Print the listing exactly.

* * *

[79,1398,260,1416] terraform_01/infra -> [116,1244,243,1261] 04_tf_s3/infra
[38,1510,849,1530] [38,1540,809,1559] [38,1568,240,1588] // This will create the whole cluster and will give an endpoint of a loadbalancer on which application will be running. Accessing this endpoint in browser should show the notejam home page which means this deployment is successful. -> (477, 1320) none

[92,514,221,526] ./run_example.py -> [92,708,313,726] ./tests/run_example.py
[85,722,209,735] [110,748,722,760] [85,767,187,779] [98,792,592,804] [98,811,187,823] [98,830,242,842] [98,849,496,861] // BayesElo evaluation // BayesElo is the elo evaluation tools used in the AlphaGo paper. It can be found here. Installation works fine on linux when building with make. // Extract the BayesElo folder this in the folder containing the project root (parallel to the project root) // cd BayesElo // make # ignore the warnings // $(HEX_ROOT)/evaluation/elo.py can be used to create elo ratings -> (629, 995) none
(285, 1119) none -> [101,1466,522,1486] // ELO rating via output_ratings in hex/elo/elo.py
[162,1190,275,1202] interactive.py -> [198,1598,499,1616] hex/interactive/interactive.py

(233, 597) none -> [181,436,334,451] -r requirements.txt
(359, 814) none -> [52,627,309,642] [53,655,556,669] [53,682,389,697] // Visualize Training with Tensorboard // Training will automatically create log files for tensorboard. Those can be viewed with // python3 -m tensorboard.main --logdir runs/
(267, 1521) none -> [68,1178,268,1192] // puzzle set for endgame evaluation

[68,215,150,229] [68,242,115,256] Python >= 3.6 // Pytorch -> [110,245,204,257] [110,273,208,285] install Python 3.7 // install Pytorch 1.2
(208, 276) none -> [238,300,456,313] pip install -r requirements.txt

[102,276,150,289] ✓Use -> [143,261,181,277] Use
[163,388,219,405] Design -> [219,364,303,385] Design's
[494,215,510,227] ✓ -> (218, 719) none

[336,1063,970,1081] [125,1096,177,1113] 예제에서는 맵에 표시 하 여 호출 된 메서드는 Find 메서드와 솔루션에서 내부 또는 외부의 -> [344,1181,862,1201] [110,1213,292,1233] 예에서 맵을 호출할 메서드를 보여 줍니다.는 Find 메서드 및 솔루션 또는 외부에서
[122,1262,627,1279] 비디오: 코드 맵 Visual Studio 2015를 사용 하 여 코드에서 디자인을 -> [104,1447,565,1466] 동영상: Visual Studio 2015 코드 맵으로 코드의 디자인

* * *

▸ TASK SOLUTION:
[79,1398,260,1416] terraform_01/infra -> [116,1244,243,1261] 04_tf_s3/infra
[38,1510,849,1530] [38,1540,809,1559] [38,1568,240,1588] // This will create the whole cluster and will give an endpoint of a loadbalancer on which application will be running. Accessing this endpoint in browser should show the notejam home page which means this deployment is successful. -> (477, 1320) none

[92,514,221,526] ./run_example.py -> [92,708,313,726] ./tests/run_example.py
[85,722,209,735] [110,748,722,760] [85,767,187,779] [98,792,592,804] [98,811,187,823] [98,830,242,842] [98,849,496,861] // BayesElo evaluation // BayesElo is the elo evaluation tools used in the AlphaGo paper. It can be found here. Installation works fine on linux when building with make. // Extract the BayesElo folder this in the folder containing the project root (parallel to the project root) // cd BayesElo // make # ignore the warnings // $(HEX_ROOT)/evaluation/elo.py can be used to create elo ratings -> (629, 995) none
(285, 1119) none -> [101,1466,522,1486] // ELO rating via output_ratings in hex/elo/elo.py
[162,1190,275,1202] interactive.py -> [198,1598,499,1616] hex/interactive/interactive.py

(233, 597) none -> [181,436,334,451] -r requirements.txt
(359, 814) none -> [52,627,309,642] [53,655,556,669] [53,682,389,697] // Visualize Training with Tensorboard // Training will automatically create log files for tensorboard. Those can be viewed with // python3 -m tensorboard.main --logdir runs/
(267, 1521) none -> [68,1178,268,1192] // puzzle set for endgame evaluation

[68,215,150,229] [68,242,115,256] Python >= 3.6 // Pytorch -> [110,245,204,257] [110,273,208,285] install Python 3.7 // install Pytorch 1.2
(208, 276) none -> [238,300,456,313] pip install -r requirements.txt

[102,276,150,289] ✓Use -> [143,261,181,277] Use
[163,388,219,405] Design -> [219,364,303,385] Design's
[494,215,510,227] ✓ -> (218, 719) none

[336,1063,970,1081] [125,1096,177,1113] 예제에서는 맵에 표시 하 여 호출 된 메서드는 Find 메서드와 솔루션에서 내부 또는 외부의 -> [344,1181,862,1201] [110,1213,292,1233] 예에서 맵을 호출할 메서드를 보여 줍니다.는 Find 메서드 및 솔루션 또는 외부에서
[122,1262,627,1279] 비디오: 코드 맵 Visual Studio 2015를 사용 하 여 코드에서 디자인을 -> [104,1447,565,1466] 동영상: Visual Studio 2015 코드 맵으로 코드의 디자인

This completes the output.